2. To be accurate, the authors did a metabonomics study and not a metabolomics. This can be argued but by definition this is a metabonomic and not a metabolomics study.
3. The controls and the Hypogonadic patients have a very distinct BMI (25 vs 30). This is critical for data interpretation and must be well addressed in the paper since it can interfere with the results. Are these data really comparative? In addition, data from the patients should be the first results to be shown so that the reader can take conclusions regarding the quality of the paper in terms of clinical relevance. Table 1 should be moved.
4. Figure 1 is of very low quality and difficult to read. Please provide high quality images. It is hard to interpret these figures with such a low quality.
5. Line 132 – there is something missing here.
6. Figure 2 is also of low quality and the axis are difficult to read. There are some minor but important biochemical errors that must be corrected. For instance the use of NAD instead of NAD+.
7. It is very interesting that T treatment stimulates lactate content. It has been shown in rodent models that T deficiency induced by progressive stages of diabetes mellitus impairs glucose metabolism (PMID: 26148570). This could be briefly discussed by the authors.
8. There are too many typo and grammar errors that must be corrected. For instance, lines 157-158, the authors use 2 times, in 2 consecutive sentences “Interestingly”. Please carefully check the paper.
9. Figure 6 needs formatting (actually all figures, more or less need some work)
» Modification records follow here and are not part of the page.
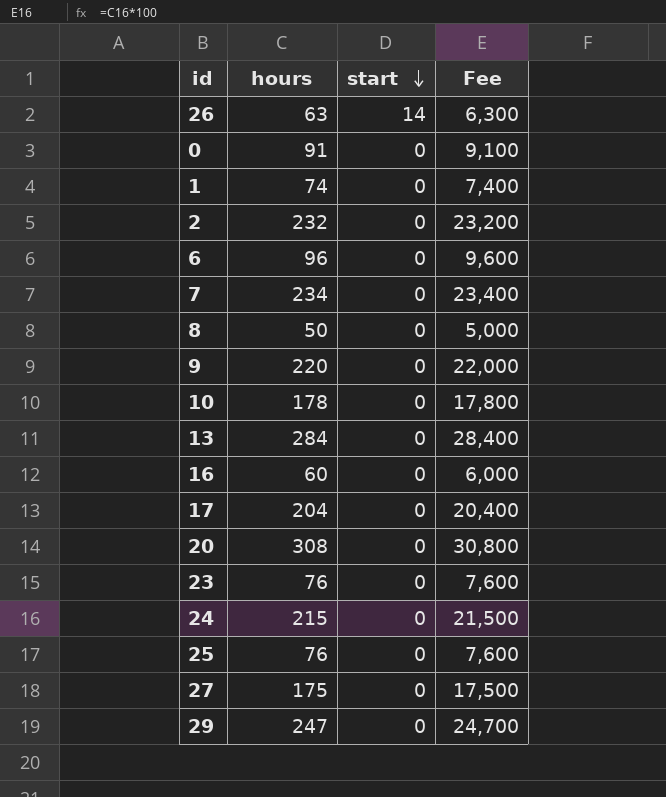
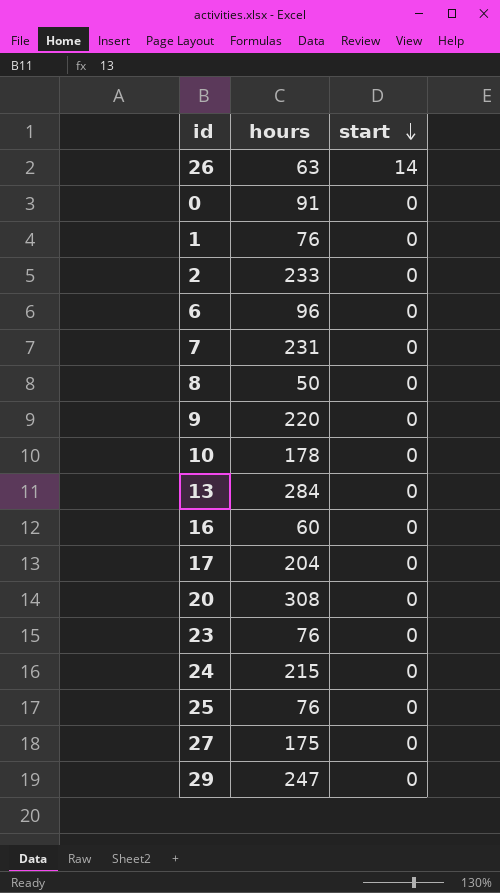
column Fee | formula: [hours] * 100 -> none
1 | hours: 74 -> 76
2 | hours: 232 -> 233
7 | hours: 234 -> 231

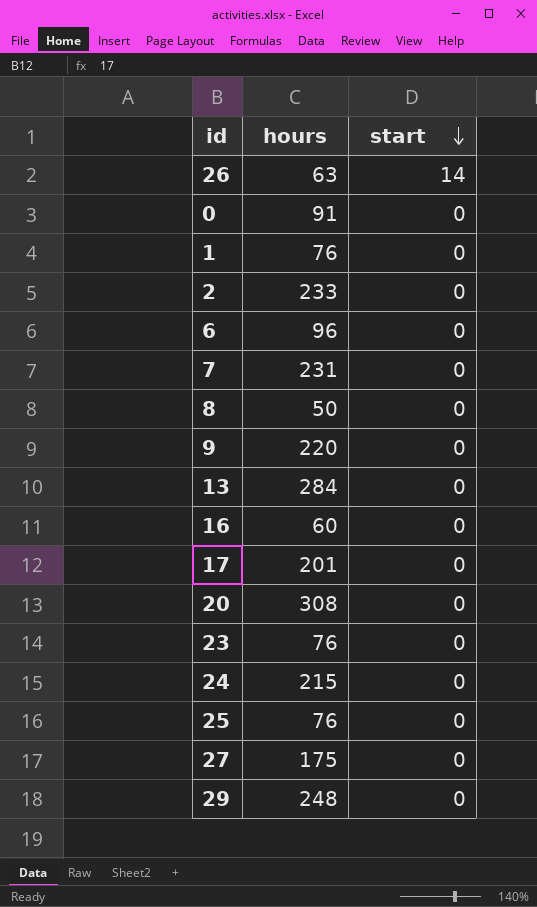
row 10: 178 | 0 -> none
17 | hours: 204 -> 201
29 | hours: 247 -> 248

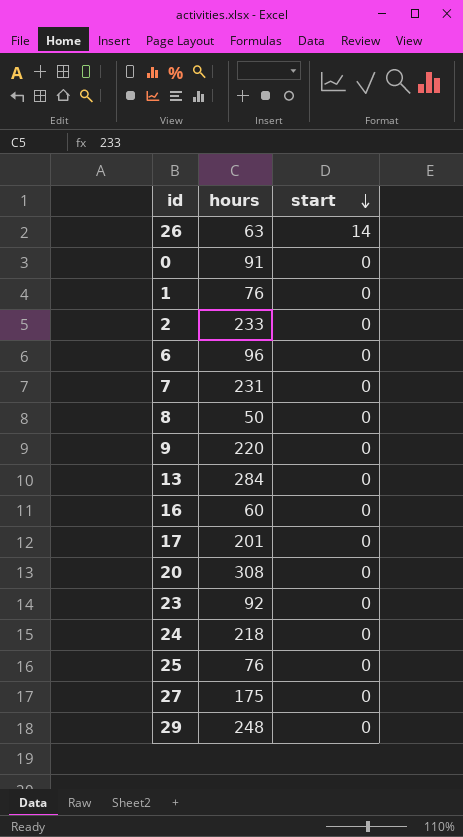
23 | hours: 76 -> 92
24 | hours: 215 -> 218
10. Discussion is very confusing and not really focused on the rationale for the experimental approach nor the major advancement attained by the data. The authors must present a more straightforward discussion of the hypothesis, with limitations well addressed and then a clear take home message. The clinical significance of the data must be also discussed.
Author Response
In the manuscript “Plasma metabolomic profile in insulin-resistance hypogonadic patients induced by testosterone treatment”, the authors proposed to study the plasma metabolomics profile of insulin-resistance hypogonadic patients treated (or not) with testosterone. The topic of the manuscript is interesting and it could be of interest but there are too many drawbacks that hampered the enthusiasm. All sections need revision.
Specific comments:
- Abstract needs to be rewritten. There is not information on the number of patients nor the data is well presented. Please provide a complete and relevant abstract.
We have modified the abstract according to the reviewer’s suggestions.
- To be accurate, the authors did a metabonomics study and not a metabolomics. This can be argued but by definition this is a metabonomic and not a metabolomics study.
We properly used the term “metabonomic” as suggested by the reviewer.
- The controls and the Hypogonadic patients have a very distinct BMI (25 vs 30). This is critical for data interpretation and must be well addressed in the paper since it can interfere with the results. Are these data really comparative? In addition, data from the patients should be the first results to be shown so that the reader can take conclusions regarding the quality of the paper in terms of clinical relevance. Table 1 should be moved.
As clearly reported, now, in the manuscript “although the BMI of hypogonadal subjects resulted to be higher than controls, the statistical analysis did not show significant differences in the three groups”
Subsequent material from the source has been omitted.